Let $A$ be the $n \times n$ matrix: $$ A = \begin{bmatrix} a & 1\\ 1 & a & 1\\ &1 & a &1\\ &&\ddots &\ddots & \ddots\\ &&&1 & a& 1\\ &&&&1&a \end{bmatrix} $$ Show that $A$ is positive definite for $a \ge 2$.

Answer 1

Hint: $2 |x_i x_{i+1}| \le x_i^2 + x_{i+1}^2$.

Answer 2

These illustrate, for $a=2,$ how to use Sylvester's Law of Inertia. In order to get $a > 2$ we are just adding a positive multiple of the identity.
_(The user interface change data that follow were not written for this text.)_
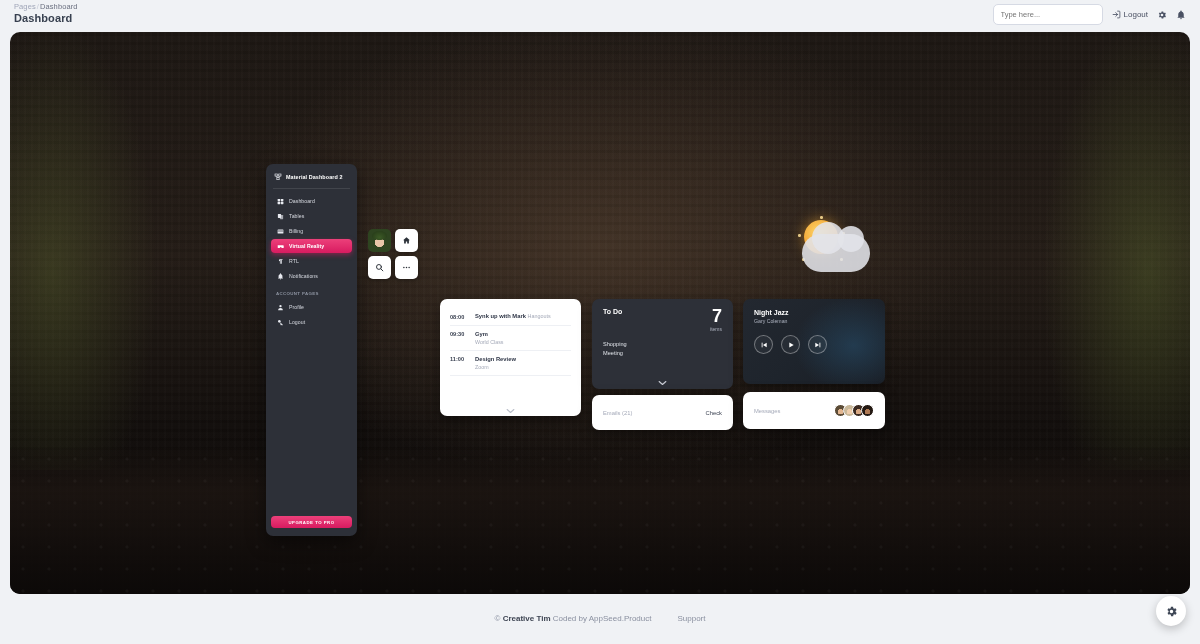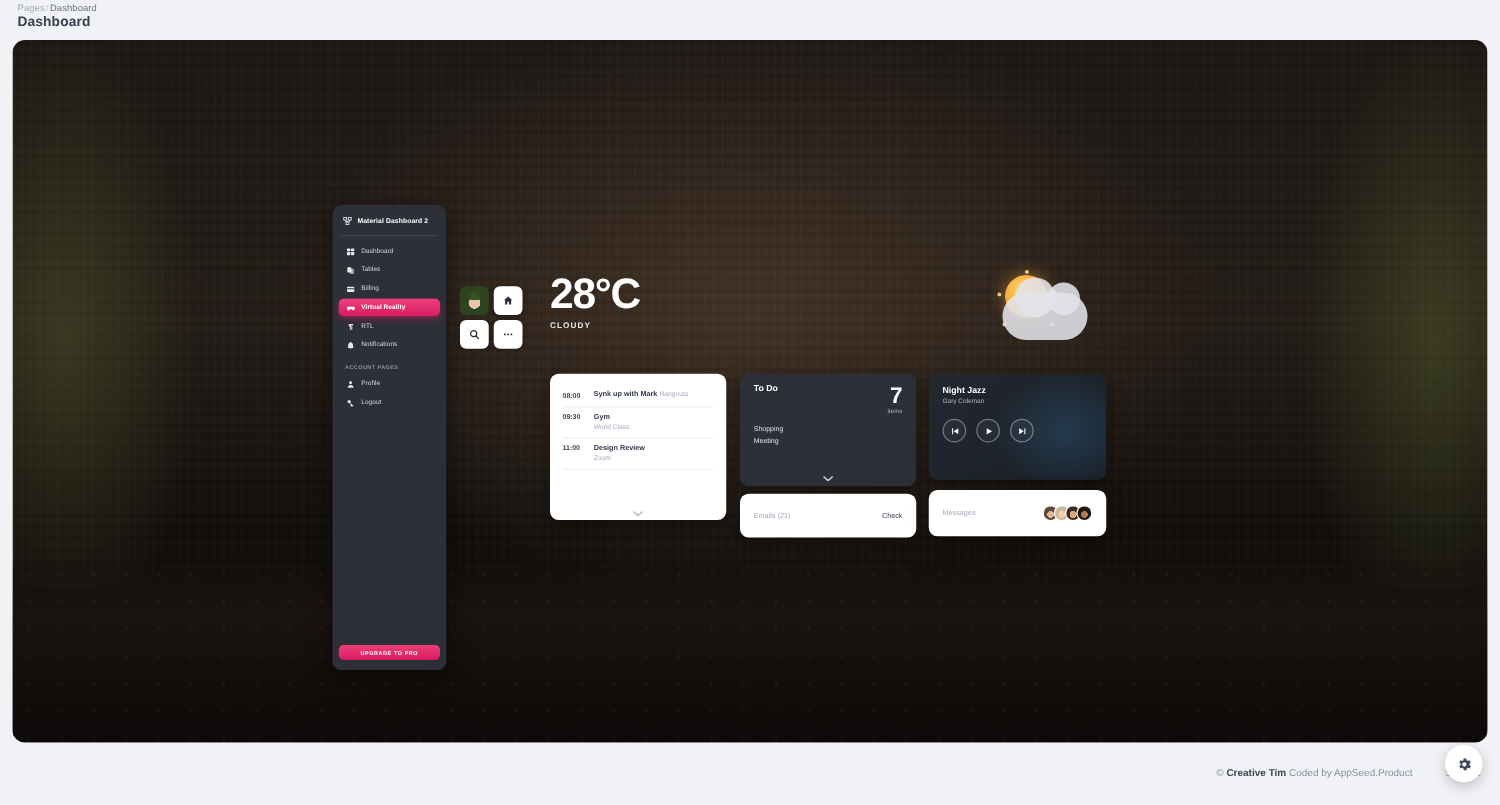"Type here..." div.nav-right { html: none -> <div> <input> <div> <span> <svg> <path></path> <path></path> <path></path> </svg> </span> <span>Logout</span> </div> <div> <svg> <path></path> </svg> </div> <div> <svg> <path></path> </svg> </div> </div> }
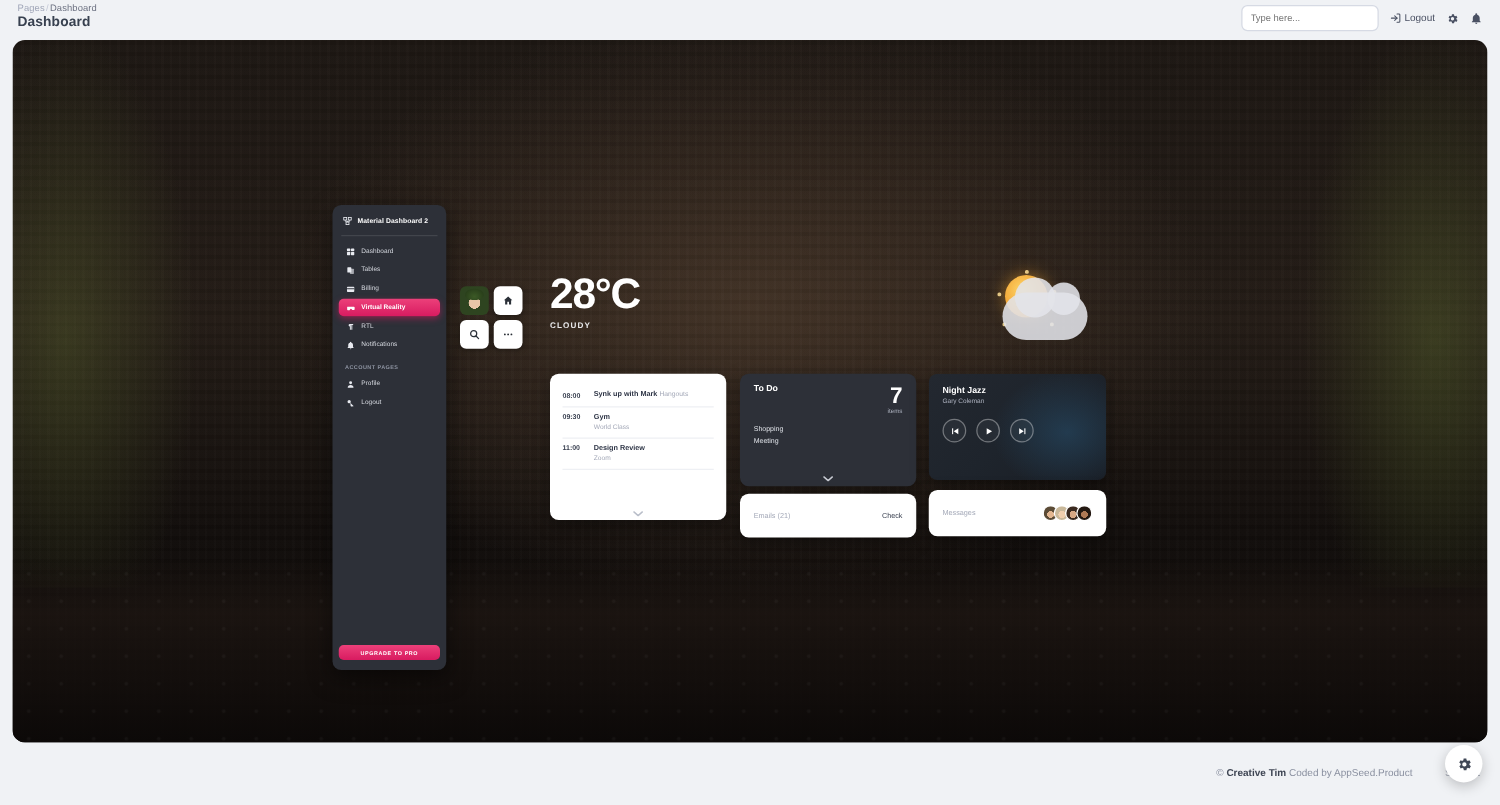"28°C" div.weather { html: <div> <div>28°C</div> <div>CLOUDY</div> </div> -> none }
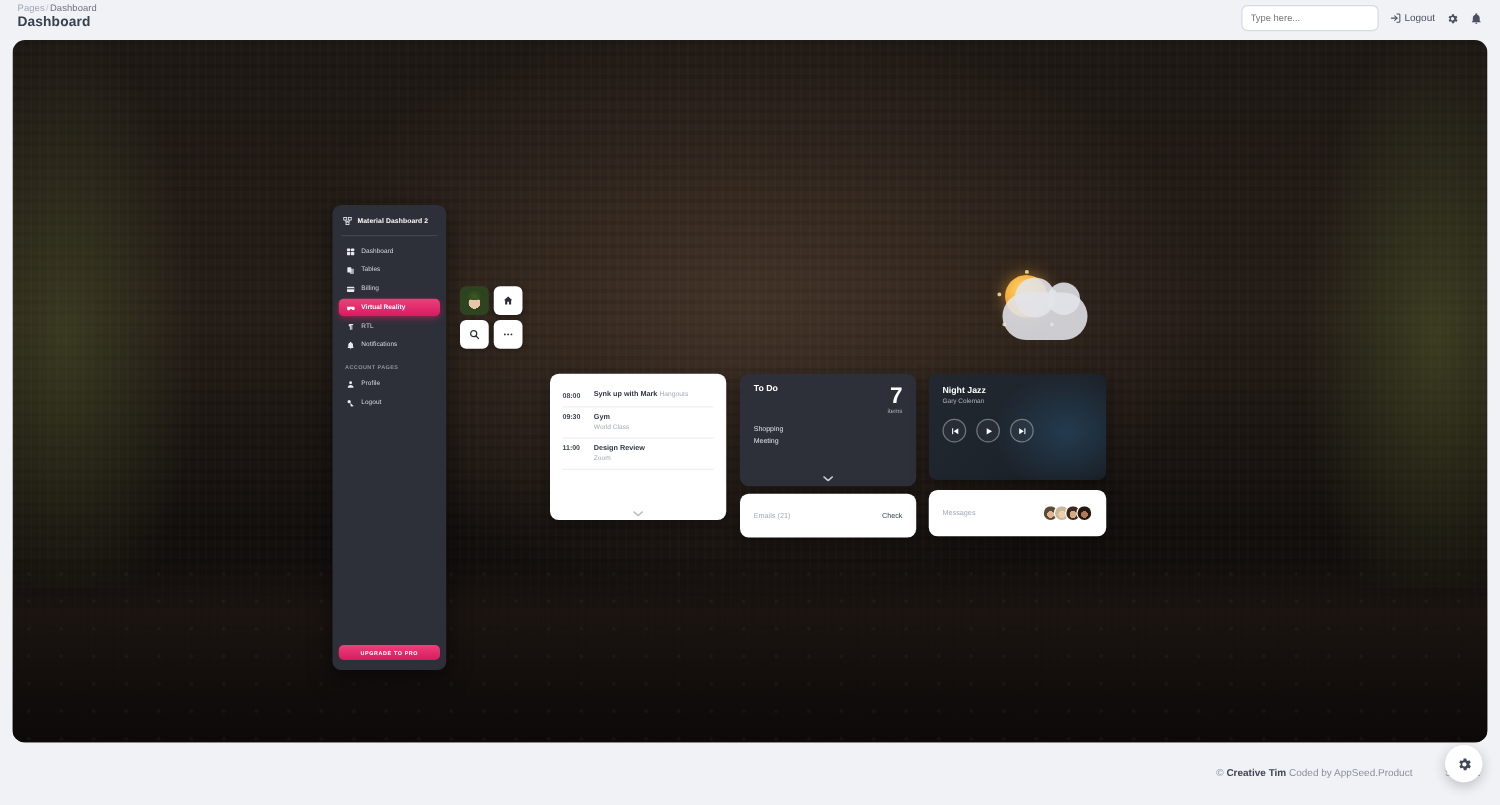"© Creative Tim Coded by" .footer { justify-content: flex-end -> center }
$$\left( \begin{array}{rr} 1 & 0 \\ \frac{ 1 }{ 2 } & 1 \\ \end{array} \right) \left( \begin{array}{rr} 2 & 0 \\ 0 & \frac{ 3 }{ 2 } \\ \end{array} \right) \left( \begin{array}{rr} 1 & \frac{ 1 }{ 2 } \\ 0 & 1 \\ \end{array} \right) = \left( \begin{array}{rr} 2 & 1 \\ 1 & 2 \\ \end{array} \right) $$ $$\left( \begin{array}{rrr} 1 & 0 & 0 \\ \frac{ 1 }{ 2 } & 1 & 0 \\ 0 & \frac{ 2 }{ 3 } & 1 \\ \end{array} \right) \left( \begin{array}{rrr} 2 & 0 & 0 \\ 0 & \frac{ 3 }{ 2 } & 0 \\ 0 & 0 & \frac{ 4 }{ 3 } \\ \end{array} \right) \left( \begin{array}{rrr} 1 & \frac{ 1 }{ 2 } & 0 \\ 0 & 1 & \frac{ 2 }{ 3 } \\ 0 & 0 & 1 \\ \end{array} \right) = \left( \begin{array}{rrr} 2 & 1 & 0 \\ 1 & 2 & 1 \\ 0 & 1 & 2 \\ \end{array} \right) $$ $$\left( \begin{array}{rrrr} 1 & 0 & 0 & 0 \\ \frac{ 1 }{ 2 } & 1 & 0 & 0 \\ 0 & \frac{ 2 }{ 3 } & 1 & 0 \\ 0 & 0 & \frac{ 3 }{ 4 } & 1 \\ \end{array} \right) \left( \begin{array}{rrrr} 2 & 0 & 0 & 0 \\ 0 & \frac{ 3 }{ 2 } & 0 & 0 \\ 0 & 0 & \frac{ 4 }{ 3 } & 0 \\ 0 & 0 & 0 & \frac{ 5 }{ 4 } \\ \end{array} \right) \left( \begin{array}{rrrr} 1 & \frac{ 1 }{ 2 } & 0 & 0 \\ 0 & 1 & \frac{ 2 }{ 3 } & 0 \\ 0 & 0 & 1 & \frac{ 3 }{ 4 } \\ 0 & 0 & 0 & 1 \\ \end{array} \right) = \left( \begin{array}{rrrr} 2 & 1 & 0 & 0 \\ 1 & 2 & 1 & 0 \\ 0 & 1 & 2 & 1 \\ 0 & 0 & 1 & 2 \\ \end{array} \right) $$ $$\left( \begin{array}{rrrrr} 1 & 0 & 0 & 0 & 0 \\ \frac{ 1 }{ 2 } & 1 & 0 & 0 & 0 \\ 0 & \frac{ 2 }{ 3 } & 1 & 0 & 0 \\ 0 & 0 & \frac{ 3 }{ 4 } & 1 & 0 \\ 0 & 0 & 0 & \frac{ 4 }{ 5 } & 1 \\ \end{array} \right) \left( \begin{array}{rrrrr} 2 & 0 & 0 & 0 & 0 \\ 0 & \frac{ 3 }{ 2 } & 0 & 0 & 0 \\ 0 & 0 & \frac{ 4 }{ 3 } & 0 & 0 \\ 0 & 0 & 0 & \frac{ 5 }{ 4 } & 0 \\ 0 & 0 & 0 & 0 & \frac{ 6 }{ 5 } \\ \end{array} \right) \left( \begin{array}{rrrrr} 1 & \frac{ 1 }{ 2 } & 0 & 0 & 0 \\ 0 & 1 & \frac{ 2 }{ 3 } & 0 & 0 \\ 0 & 0 & 1 & \frac{ 3 }{ 4 } & 0 \\ 0 & 0 & 0 & 1 & \frac{ 4 }{ 5 } \\ 0 & 0 & 0 & 0 & 1 \\ \end{array} \right) = \left( \begin{array}{rrrrr} 2 & 1 & 0 & 0 & 0 \\ 1 & 2 & 1 & 0 & 0 \\ 0 & 1 & 2 & 1 & 0 \\ 0 & 0 & 1 & 2 & 1 \\ 0 & 0 & 0 & 1 & 2 \\ \end{array} \right) $$

and so on...

Answer 3

Option 1: Your matrix $A$ satisfies $$A = (n-1)^2 B + (a-2)I$$ where $B$ is the discrete Laplacian of dimension $n$. It is known that $B$ is symmetric positive definite. Hence, $A$ is symmetric positive definite.

Option 2: Gershgorin's circle theorem implies that $A$ is symmetric positive definite for all $a>2$. Gershgorin's theorem does not apply directly to the case of $a=2$ as it cannot eliminate $0$ as an eigenvalue.